Further, prior art platelet counting has been inadequate because of the lack of stable platelet controls containing other blood components, namely, red blood cells. Thus, the increasing availability of instrumentation for distinguishing platelets from red blood cells and automatically performing platelet counts has created a great need for stable control products which contain both platelets and red blood cells.

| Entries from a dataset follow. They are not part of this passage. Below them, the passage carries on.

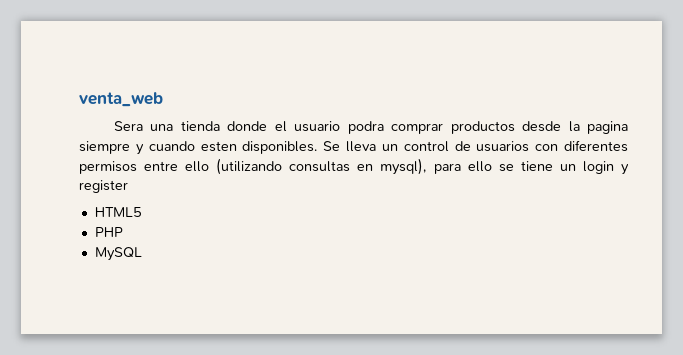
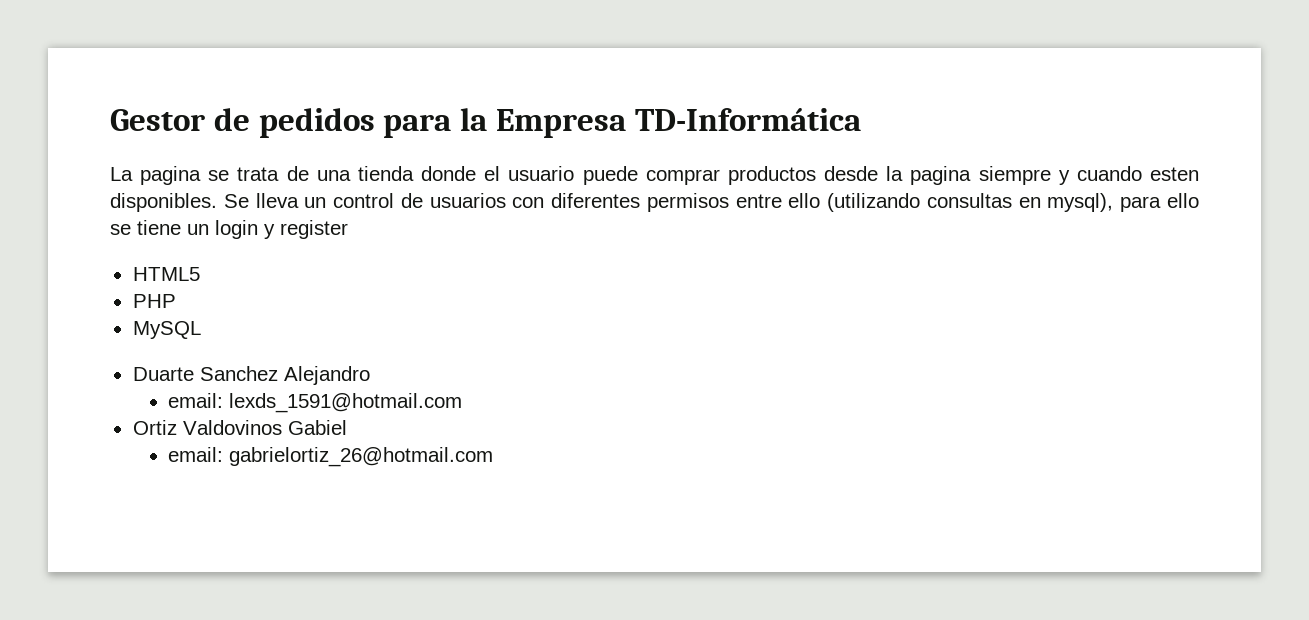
- venta_web
- Sera una tienda donde el usuario podra comprar productos desde la pagina siempre y cuando esten disponibles.
+ Gestor de pedidos para la Empresa TD-Informática
+ La pagina se trata de una tienda donde el usuario puede comprar productos desde la pagina siempre y cuando esten disponibles.
+ Duarte Sanchez Alejandro
+ email: lexds_1591@hotmail.com
+ Ortiz Valdovinos Gabiel
+ email: gabrielortiz_26@hotmail.com

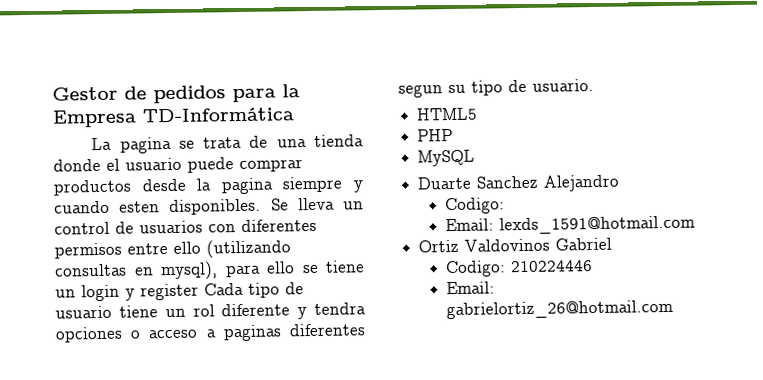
- Se lleva un control de usuarios con diferentes permisos entre ello (utilizando consultas en mysql), para ello se tiene un login y register
+ Se lleva un control de usuarios con diferentes permisos entre ello (utilizando consultas en mysql), para ello se tiene un login y register Cada tipo de usuario tiene un rol diferente y tendra opciones o acceso a paginas diferentes segun su tipo de usuario.
  Duarte Sanchez Alejandro
- email: lexds_1591@hotmail.com
+ Codigo:
+ Email: lexds_1591@hotmail.com
- Ortiz Valdovinos Gabiel
- email: gabrielortiz_26@hotmail.com
+ Ortiz Valdovinos Gabriel
+ Codigo: 210224446
+ Email: gabrielortiz_26@hotmail.com

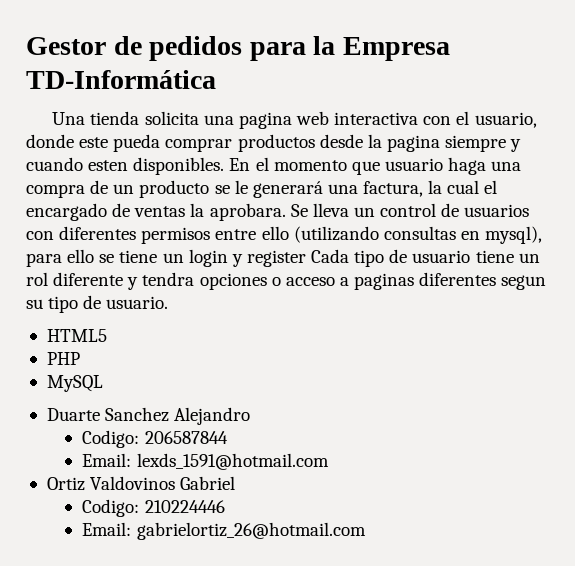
- La pagina se trata de una tienda donde el usuario puede comprar productos desde la pagina siempre y cuando esten disponibles.
+ Una tienda solicita una pagina web interactiva con el usuario, donde este pueda comprar productos desde la pagina siempre y cuando esten disponibles.
+ En el momento que usuario haga una compra de un producto se le generará una factura, la cual el encargado de ventas la aprobara.
  Duarte Sanchez Alejandro
- Codigo:
+ Codigo: 206587844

The single hematology control of this invention includes the capability of monitoring platelet parameters as well as the seven classic parameters of hematology measurements. This hematology control has the advantage in that it eliminates the need for a separate control material for monitoring platelet parameters and provides a more meaningful determination of platelet parameters in that the potential interfering red blood cells, red blood cell metabolites, etc., normally observed in patient blood specimens are present in the control material of the invention. This is especially important for platelet counts performed with manual methodologies using light microscopy or phase microscopy, where great skills on the part of laboratory technologists is required to adequately differentiate blood platelets from red blood cells and other cellular materials. The subject invention also provides a means for monitoring these measurements using manual methodology or automated or semi-automated hematology instruments for hematology measurements along with a means for testing accuracy of platelet count, mean platelet volume, platelet volume fraction (thrombocytocrit) and platelet distribution based on the use in the reference control of the present invention of the same whole blood product which is conventionally used for control of the classic seven hematology parameters.